Highlight Soft Skills: In your application, don't forget to mention your strong communication and analytical skills. Provide examples of how you've successfully collaborated with teams in previous roles, as this is crucial for the Clinical Programmer position.
How to prepare for a job interview at AL Solutions
✨Showcase Your Technical Skills
Be prepared to discuss your proficiency in programming languages like SAS, R, Python, or SQL. Highlight any relevant experience with clinical databases and how you've utilized these skills in past projects.
✨Understand Regulatory Guidelines
Familiarize yourself with GCP, FDA, and EMA guidelines. Be ready to explain how you ensure compliance in your work and provide examples of how you've navigated regulatory requirements in previous roles.

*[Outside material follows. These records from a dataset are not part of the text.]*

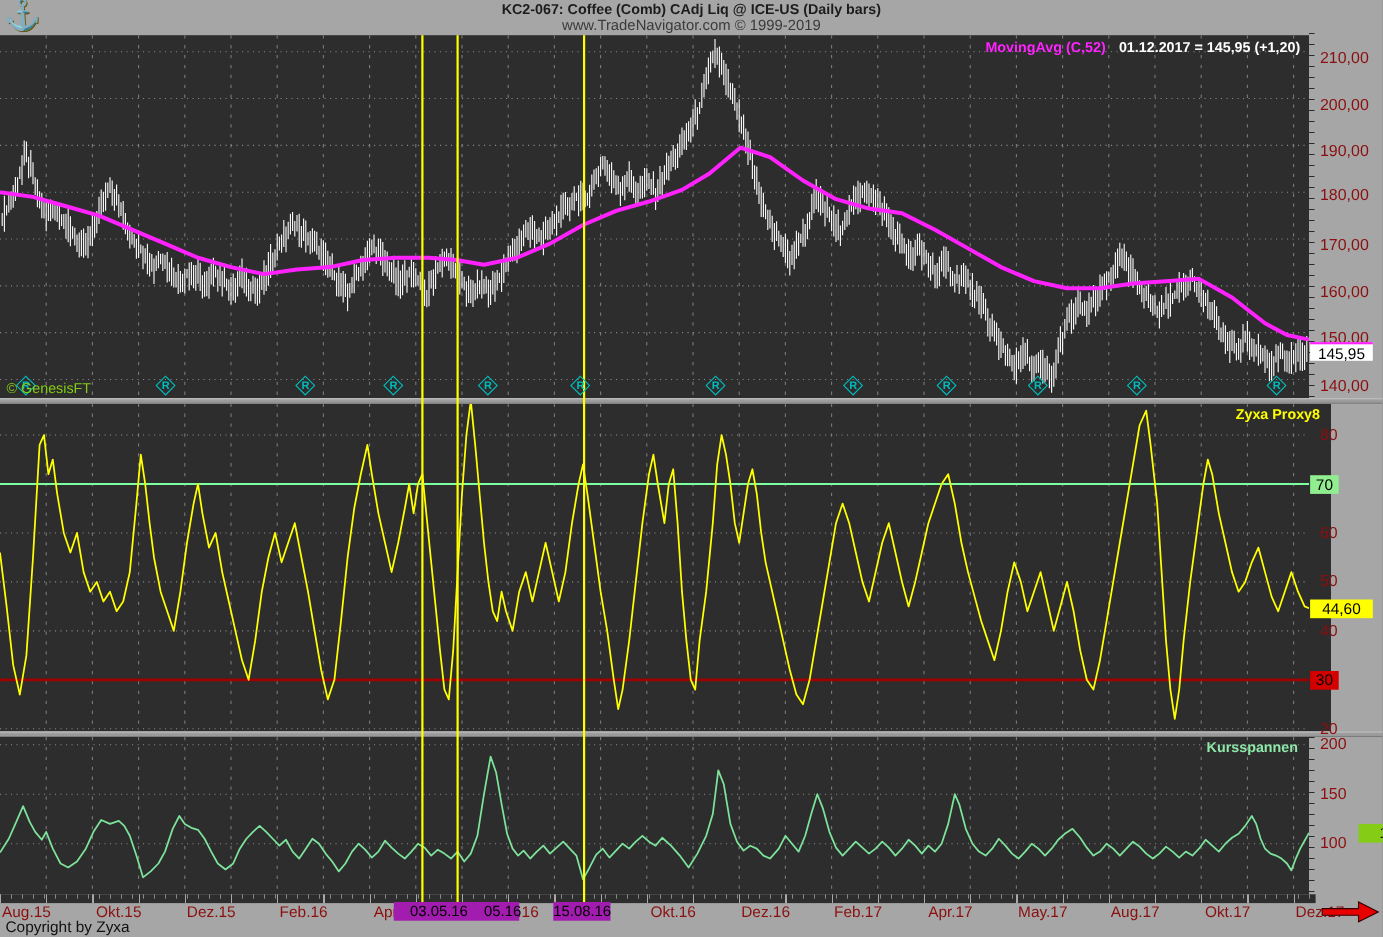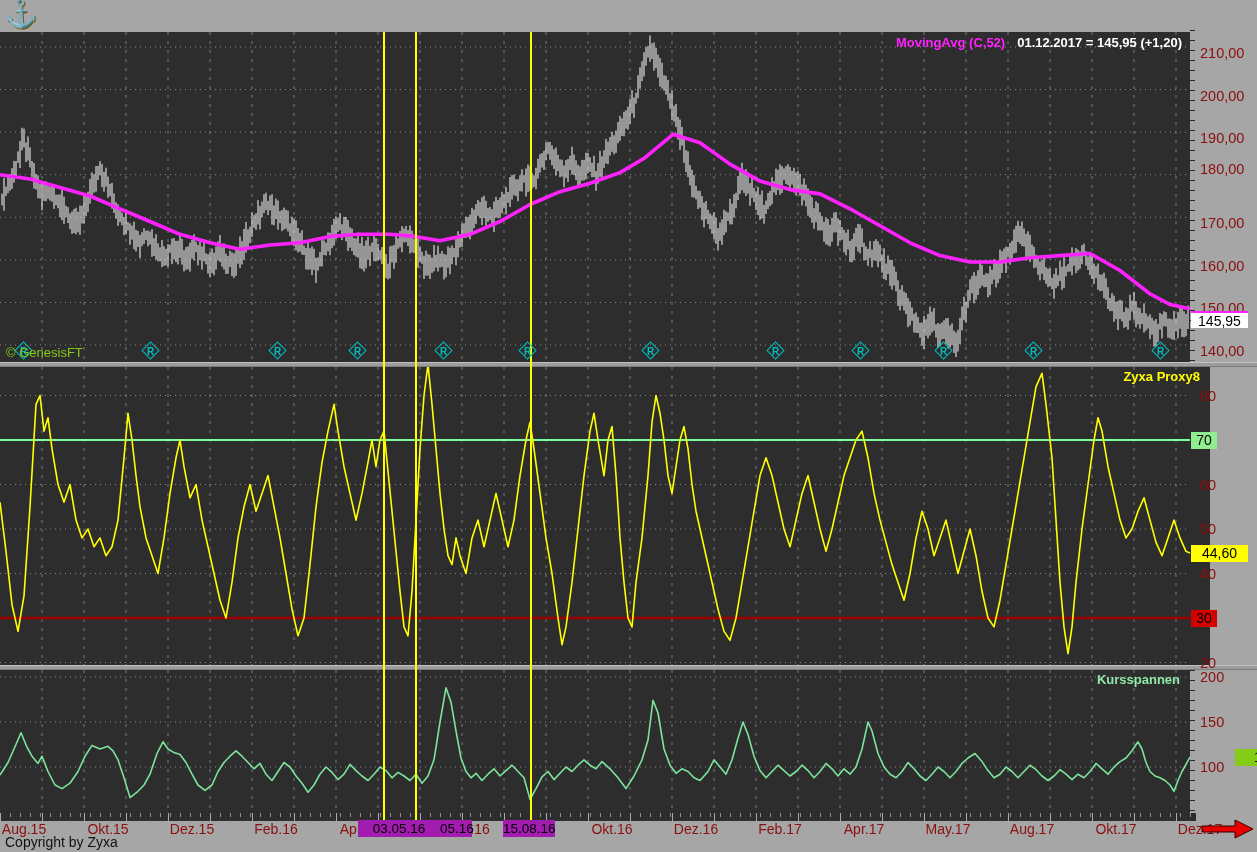--- a/index.html
+++ b/index.html
@@ -42,6 +42,10 @@
 
   <span class="logo">⚓</span>
 
+  <div class="header">
+    <div class="title1">KC2-067:  Coffee (Comb) CAdj Liq @ ICE-US  (Daily bars)</div>
+    <div class="title2">www.TradeNavigator.com © 1999-2019</div>
+  </div>
 
   <div class="panel" id="panel-price" style="top:32px; width:1190px; height:330px;">
     <svg id="svg-price" width="1190" height="330">

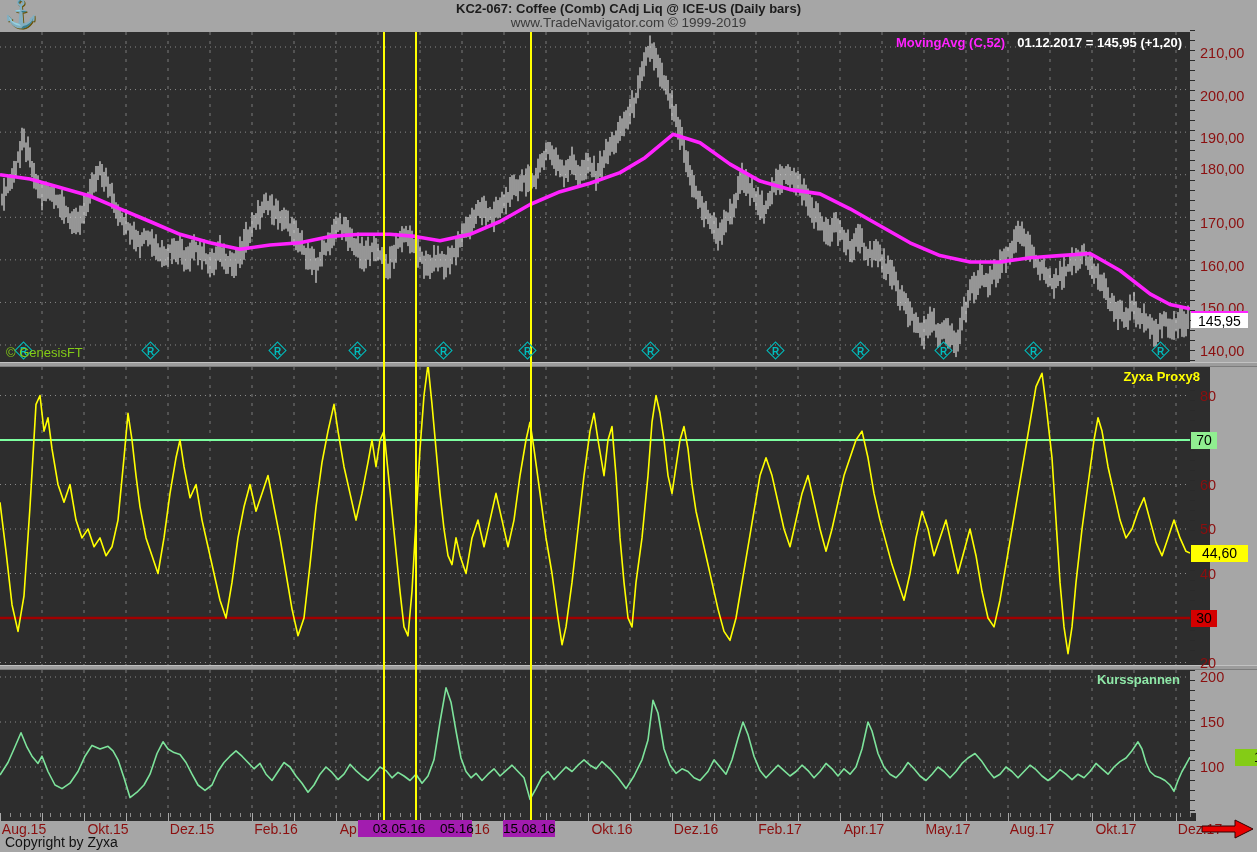--- a/index.html
+++ b/index.html
@@ -847,7 +847,7 @@
   <div class="ylabel" style="top: 15px;">210,00</div>
       <div class="ylabel" style="top: 57.57px;">200,00</div>
       <div class="ylabel" style="top: 100.14px;">190,00</div>
-      <div class="ylabel" style="top: 131px;">180,00</div>
+      <div class="ylabel" style="top: 140px;">180,00</div>
       <div class="ylabel" style="top: 185.28px;">170,00</div>
       <div class="ylabel" style="top: 227.85px;">160,00</div>
       <div class="ylabel" style="top: 270.42px;">150,00</div>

✨Demonstrate Collaboration Skills
Since the role involves working closely with data managers, statisticians, and researchers, prepare to share examples of successful teamwork. Discuss how you gather requirements and translate them into actionable data plans.
✨Prepare for Problem-Solving Questions
Expect questions that assess your analytical skills and ability to troubleshoot issues in clinical data management. Think of specific challenges you've faced and how you resolved them, particularly in relation to data integrity and quality standards.